Data listing START
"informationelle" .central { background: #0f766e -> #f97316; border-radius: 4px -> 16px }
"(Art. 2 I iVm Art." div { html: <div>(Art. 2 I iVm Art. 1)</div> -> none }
Data listing END
Data listing START
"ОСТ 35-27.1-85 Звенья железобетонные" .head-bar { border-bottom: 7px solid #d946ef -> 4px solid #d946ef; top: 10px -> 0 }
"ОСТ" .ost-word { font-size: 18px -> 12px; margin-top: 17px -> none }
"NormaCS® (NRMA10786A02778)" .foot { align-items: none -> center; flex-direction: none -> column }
Data listing END
What this task involves => In the records above, how many lines contain the string "none"? Only that number should be written.

Written response => 3